Increase educational opportunities as the bridge to citizenship and better jobs to the 75% of local residents who speak limited or no English and the 40% of adults over 25 who lack a high school diploma or GED. Our strategies are to:

  • Provide an innovative, culturally appropriate learning center for Spanish-speaking adults and out-of-school youth. Plaza Communitaria’s holistic approach provides an accessible platform for improving literacy and language skills and equips participants to take the next appropriate step in their education.
  • Increase English proficiency and literacy. We provide adult education, family literacy, computer instruction, and Pre-GED classes to 805 adults annually.
  • Promote US citizenship through civics and citizenship classes and legal immigration assistance. Since 2003, we assisted over 600 residents to obtain U.S. citizenship.


Who We Serve

The Washington Heights and Inwood community served by NMIC captures the paradoxical nature of life in New York City. While the neighborhood is rapidly gentrifying, it also contains one of the city's greatest concentrations of poor people. More than 80,000 people and 70% of the children in Washington Heights and Inwood live in poverty – more than any of the other 58 Community Planning Districts in New York City. While the number of public assistance recipients has declined dramatically in recent years, as result of the changes in public policies, we have not seen any corresponding increase in income. In fact, median household income in Washington and Inwood has dropped slightly over the past ten years from $31,962 to $31,633 while rents have skyrocketed. Nearly 75% of neighborhood residents speak little or no English and require an extensive set of targeted services to reach economic stability.

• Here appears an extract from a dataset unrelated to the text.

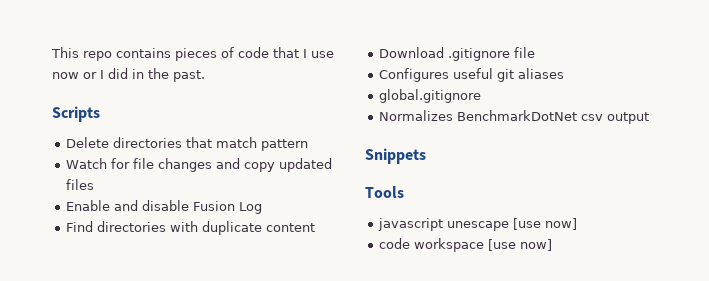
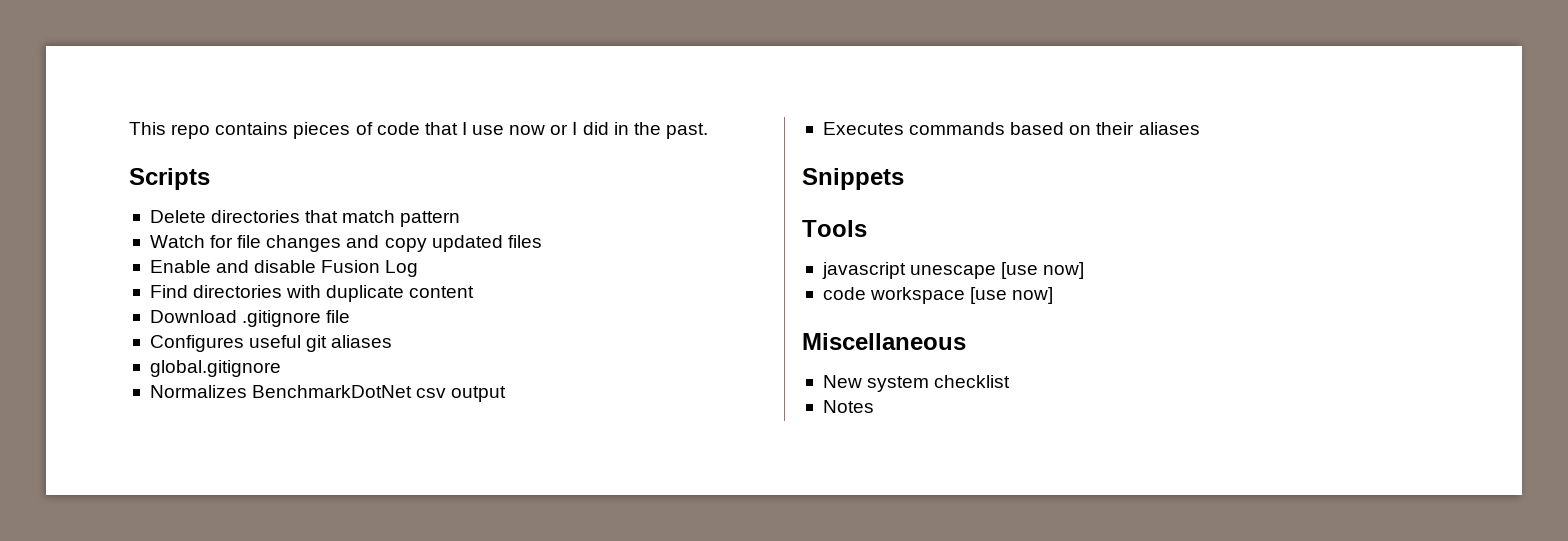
(650, 118) none -> [822,122,1200,135] // Executes commands based on their aliases
(553, 245) none -> [802,333,966,350] [822,375,1011,392] [822,400,874,413] // Miscellaneous // New system checklist // Notes

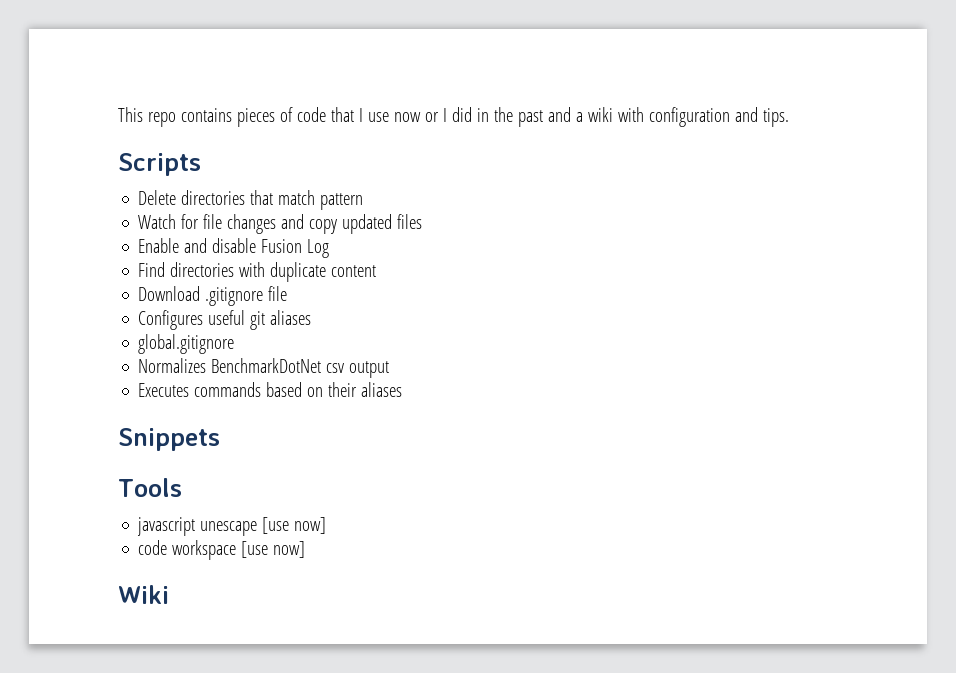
[665,123,708,139] past. -> [517,107,789,127] past and a wiki with configuration and tips.
[802,333,966,350] [822,375,1011,392] [822,400,874,413] Miscellaneous // New system checklist // Notes -> [118,585,169,604] Wiki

Families live in badly maintained and overcrowded housing stock. Our neighborhood was urbanized in the first part of the 20th century and is seriously overbuilt, with block after block of five and six story buildings, containing on average between twenty and fifty units each. Ninety-nine percent (99%) of the dwelling units are in multiple dwellings, 75% of the buildings were built before 1939 (compared to 50% for the city as a whole), and 89% - 65,000 units – contain lead paint, having been built before 1960, the year New York City banned lead paint in residential units.

Despite the challenges faced by the Washington Heights and Inwood community, Northern Manhattan has great resources in terms of cultural cohesiveness, diverse social, religious, cultural and economic organizations and vibrant commercial centers supported by many small businesses and local entrepreneurs. NMIC works tirelessly to maintain the community’s strengths, while empowering our clients to put an end to weaknesses.